After totally missing the mark with last year's House of M, Marvel is finally doing the "big event" right with Civil War.
Apparently, Marvel spent a lot of time analyzing what made DC's big events of the past two years--Identity Crisis and Infinite Crisis--so successful, and they're implementing their findings with this mega-event. It establishes a gravitas right off the bat, and then delivers a complex plot that conveys a seriousness and scope in keeping with that gravitas.
The big event that is the catalyst for this storyline is the Superhero Registration Act. In the aftermath of a superhero disaster that led to the deaths of hundreds of civilians (many of them children), the government has pushed to register all super-powered beings. Some heroes, recognizing the responsibilities inherent in wielding massive powers in a public venue, support the plan; others, fearful of government control and politicization of the superhero community, oppose it. And that's the Civil War that the title refers to.

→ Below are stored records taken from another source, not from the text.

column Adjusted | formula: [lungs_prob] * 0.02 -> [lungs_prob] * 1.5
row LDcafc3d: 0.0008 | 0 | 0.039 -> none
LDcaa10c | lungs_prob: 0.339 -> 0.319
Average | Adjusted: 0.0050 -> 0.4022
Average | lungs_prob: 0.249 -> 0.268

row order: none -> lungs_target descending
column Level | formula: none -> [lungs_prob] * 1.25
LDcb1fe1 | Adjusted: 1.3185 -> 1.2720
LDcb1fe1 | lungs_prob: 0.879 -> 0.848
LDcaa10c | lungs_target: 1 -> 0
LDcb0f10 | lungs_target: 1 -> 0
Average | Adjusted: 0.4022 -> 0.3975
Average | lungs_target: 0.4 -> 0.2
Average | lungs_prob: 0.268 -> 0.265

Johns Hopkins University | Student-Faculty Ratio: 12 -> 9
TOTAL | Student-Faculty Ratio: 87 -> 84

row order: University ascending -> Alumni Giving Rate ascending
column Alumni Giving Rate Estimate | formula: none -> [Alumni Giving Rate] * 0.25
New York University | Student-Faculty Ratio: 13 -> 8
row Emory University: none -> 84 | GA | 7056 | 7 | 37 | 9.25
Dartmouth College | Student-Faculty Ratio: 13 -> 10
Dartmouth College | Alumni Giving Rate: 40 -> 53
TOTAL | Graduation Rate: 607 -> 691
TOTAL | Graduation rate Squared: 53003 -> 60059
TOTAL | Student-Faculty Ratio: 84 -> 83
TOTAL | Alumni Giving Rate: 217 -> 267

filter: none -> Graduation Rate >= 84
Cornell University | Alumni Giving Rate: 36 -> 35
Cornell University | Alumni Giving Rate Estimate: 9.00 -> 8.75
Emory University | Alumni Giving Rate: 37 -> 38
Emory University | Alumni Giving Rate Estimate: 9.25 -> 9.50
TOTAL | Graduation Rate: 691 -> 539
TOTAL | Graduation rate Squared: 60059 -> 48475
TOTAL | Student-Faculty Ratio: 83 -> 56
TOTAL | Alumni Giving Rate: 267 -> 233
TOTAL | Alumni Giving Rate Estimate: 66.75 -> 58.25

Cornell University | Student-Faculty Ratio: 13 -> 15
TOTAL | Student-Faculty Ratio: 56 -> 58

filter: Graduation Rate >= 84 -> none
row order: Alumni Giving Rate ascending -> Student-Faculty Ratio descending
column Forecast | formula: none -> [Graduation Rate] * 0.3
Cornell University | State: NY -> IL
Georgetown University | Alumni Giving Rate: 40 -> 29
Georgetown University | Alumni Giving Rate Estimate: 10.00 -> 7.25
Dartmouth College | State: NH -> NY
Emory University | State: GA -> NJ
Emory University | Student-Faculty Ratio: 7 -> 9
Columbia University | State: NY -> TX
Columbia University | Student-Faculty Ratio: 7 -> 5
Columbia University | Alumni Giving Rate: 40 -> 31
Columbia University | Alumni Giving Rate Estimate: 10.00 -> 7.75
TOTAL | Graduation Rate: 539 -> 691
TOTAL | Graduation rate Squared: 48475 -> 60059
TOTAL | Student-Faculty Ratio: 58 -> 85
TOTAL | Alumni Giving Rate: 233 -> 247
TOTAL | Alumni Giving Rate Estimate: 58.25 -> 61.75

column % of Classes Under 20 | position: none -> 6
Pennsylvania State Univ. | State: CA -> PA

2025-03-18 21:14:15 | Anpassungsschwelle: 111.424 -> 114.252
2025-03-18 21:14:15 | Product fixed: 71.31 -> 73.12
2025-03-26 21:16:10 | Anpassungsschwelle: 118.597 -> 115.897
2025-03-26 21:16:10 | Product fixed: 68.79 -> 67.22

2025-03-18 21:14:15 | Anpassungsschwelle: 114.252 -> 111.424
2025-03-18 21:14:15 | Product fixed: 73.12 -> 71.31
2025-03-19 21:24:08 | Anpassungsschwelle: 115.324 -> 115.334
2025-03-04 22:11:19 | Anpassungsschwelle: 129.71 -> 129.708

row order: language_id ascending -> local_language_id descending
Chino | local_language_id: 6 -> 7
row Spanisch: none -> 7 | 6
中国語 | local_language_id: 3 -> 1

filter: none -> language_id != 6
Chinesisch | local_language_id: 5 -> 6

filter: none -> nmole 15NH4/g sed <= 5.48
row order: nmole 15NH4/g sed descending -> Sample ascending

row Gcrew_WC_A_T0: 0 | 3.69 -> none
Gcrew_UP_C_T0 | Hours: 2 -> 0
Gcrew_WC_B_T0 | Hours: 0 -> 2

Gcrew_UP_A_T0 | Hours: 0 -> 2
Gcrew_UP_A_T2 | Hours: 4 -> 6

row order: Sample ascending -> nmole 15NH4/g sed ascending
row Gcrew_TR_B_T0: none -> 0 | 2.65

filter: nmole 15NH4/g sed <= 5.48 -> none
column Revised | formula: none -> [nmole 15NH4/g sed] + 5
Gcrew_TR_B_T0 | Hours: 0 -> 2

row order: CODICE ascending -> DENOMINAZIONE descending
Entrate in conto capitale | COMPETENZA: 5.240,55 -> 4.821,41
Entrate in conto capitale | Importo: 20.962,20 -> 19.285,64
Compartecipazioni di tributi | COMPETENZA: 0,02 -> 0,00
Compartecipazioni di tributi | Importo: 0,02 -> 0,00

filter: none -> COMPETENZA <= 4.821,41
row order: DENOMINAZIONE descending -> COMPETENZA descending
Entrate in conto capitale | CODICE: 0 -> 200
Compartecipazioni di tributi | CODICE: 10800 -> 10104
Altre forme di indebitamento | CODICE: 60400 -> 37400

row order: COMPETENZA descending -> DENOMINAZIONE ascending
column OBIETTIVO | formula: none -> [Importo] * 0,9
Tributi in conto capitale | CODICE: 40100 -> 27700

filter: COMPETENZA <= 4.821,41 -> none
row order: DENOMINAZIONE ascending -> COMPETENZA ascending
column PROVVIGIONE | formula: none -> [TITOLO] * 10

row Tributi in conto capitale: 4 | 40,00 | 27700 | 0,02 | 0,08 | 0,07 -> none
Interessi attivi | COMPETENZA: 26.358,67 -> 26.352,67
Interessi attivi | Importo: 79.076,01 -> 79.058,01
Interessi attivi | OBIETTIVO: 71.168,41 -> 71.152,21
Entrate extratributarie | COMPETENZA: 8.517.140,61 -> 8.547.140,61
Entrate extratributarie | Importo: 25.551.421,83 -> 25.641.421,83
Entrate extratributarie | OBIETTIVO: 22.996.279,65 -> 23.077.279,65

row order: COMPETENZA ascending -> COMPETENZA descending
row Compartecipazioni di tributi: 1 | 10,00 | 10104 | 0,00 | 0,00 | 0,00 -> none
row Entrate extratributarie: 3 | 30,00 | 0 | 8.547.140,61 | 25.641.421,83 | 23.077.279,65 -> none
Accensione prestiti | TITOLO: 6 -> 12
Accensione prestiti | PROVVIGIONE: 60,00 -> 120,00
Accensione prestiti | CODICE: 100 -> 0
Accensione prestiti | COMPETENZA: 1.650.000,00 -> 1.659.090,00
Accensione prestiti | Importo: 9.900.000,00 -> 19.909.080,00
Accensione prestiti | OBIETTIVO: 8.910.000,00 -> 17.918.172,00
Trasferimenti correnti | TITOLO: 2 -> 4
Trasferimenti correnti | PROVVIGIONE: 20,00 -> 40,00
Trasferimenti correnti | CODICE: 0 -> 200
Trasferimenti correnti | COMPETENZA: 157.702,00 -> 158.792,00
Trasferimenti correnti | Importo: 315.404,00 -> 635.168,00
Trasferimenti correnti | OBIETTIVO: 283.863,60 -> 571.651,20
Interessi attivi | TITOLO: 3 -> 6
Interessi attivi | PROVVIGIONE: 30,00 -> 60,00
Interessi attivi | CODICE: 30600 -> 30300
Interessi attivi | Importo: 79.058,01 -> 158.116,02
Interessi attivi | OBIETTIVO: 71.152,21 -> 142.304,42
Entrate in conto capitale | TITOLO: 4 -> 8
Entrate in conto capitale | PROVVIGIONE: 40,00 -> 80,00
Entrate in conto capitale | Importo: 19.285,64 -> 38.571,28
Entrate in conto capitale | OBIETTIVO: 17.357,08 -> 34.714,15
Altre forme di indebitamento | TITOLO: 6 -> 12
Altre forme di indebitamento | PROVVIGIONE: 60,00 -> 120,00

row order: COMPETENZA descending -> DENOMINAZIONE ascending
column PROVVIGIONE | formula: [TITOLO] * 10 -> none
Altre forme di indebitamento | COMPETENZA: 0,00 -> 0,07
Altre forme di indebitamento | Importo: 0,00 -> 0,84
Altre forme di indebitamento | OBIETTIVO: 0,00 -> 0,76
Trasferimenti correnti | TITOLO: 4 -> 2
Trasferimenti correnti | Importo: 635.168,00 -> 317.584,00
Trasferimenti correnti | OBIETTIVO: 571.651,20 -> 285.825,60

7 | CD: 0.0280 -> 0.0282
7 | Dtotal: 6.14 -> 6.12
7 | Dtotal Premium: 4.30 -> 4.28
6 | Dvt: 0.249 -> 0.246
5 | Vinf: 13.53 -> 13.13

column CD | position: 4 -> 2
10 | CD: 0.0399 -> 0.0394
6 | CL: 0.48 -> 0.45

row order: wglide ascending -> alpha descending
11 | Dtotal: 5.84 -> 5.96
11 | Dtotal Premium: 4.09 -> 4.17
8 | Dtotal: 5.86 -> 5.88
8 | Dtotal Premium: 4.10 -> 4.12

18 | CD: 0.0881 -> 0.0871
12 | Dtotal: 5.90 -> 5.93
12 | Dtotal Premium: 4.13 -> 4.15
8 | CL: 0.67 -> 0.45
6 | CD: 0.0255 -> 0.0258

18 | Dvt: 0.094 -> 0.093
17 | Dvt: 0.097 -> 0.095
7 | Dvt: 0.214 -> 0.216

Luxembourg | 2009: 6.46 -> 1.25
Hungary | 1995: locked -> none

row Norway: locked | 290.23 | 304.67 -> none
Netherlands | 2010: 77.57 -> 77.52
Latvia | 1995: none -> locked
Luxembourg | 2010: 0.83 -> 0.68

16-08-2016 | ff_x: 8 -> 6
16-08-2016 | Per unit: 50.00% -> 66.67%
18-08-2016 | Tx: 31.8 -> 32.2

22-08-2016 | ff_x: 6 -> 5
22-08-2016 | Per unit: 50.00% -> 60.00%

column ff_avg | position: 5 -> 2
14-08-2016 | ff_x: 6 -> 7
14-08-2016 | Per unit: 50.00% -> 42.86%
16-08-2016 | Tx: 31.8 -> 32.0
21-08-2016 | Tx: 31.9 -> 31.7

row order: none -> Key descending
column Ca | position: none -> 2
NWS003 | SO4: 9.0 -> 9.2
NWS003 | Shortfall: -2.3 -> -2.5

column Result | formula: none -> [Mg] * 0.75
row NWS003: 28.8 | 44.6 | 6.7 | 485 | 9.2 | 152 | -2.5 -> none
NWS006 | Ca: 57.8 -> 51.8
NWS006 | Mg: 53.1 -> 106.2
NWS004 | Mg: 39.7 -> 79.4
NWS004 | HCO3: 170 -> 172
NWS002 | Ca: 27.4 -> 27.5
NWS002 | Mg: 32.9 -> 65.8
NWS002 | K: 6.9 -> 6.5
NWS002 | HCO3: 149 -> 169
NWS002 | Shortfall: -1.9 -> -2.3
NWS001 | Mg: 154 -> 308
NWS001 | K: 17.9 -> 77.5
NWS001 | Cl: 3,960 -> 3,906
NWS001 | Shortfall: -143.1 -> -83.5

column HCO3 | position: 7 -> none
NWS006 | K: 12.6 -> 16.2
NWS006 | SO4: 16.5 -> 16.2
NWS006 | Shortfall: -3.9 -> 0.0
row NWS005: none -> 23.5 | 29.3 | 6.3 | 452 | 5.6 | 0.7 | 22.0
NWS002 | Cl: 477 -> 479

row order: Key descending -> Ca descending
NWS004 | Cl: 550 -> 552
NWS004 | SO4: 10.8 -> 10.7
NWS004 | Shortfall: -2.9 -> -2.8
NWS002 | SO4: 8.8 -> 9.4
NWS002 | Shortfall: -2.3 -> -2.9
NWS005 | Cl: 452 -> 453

The first issue was simply stunning--as powerful as the first Identity Crisis, in fact, which is saying a great deal. But first issues are sometimes misleading--the first House of M was promising before it became evident that there was no more story to be told until the final issue, leaving readers wondering why it was a seven-issue series rather than two--so I waited to see Civil War #2 before making any decisions as to the quality of the series.
Civil War #2 was every bit as powerful as that first issue. The book builds to an amazing, Marvel-Universe-changing revelation in the final pages, but it's not the revelation that makes the book so good; it's the feeling that Important Things are happening in every issue. If Marvel can maintain this sense of great significance while delivering a compelling story, then this is the crossover series that Marvel fans have dreamed about.
I'm on board for the whole series--and I suspect that Civil War #3 will be the first book I pick up a month from now when it is released. I truly want to see what happens next, and that's the truest proof of a storyteller's success.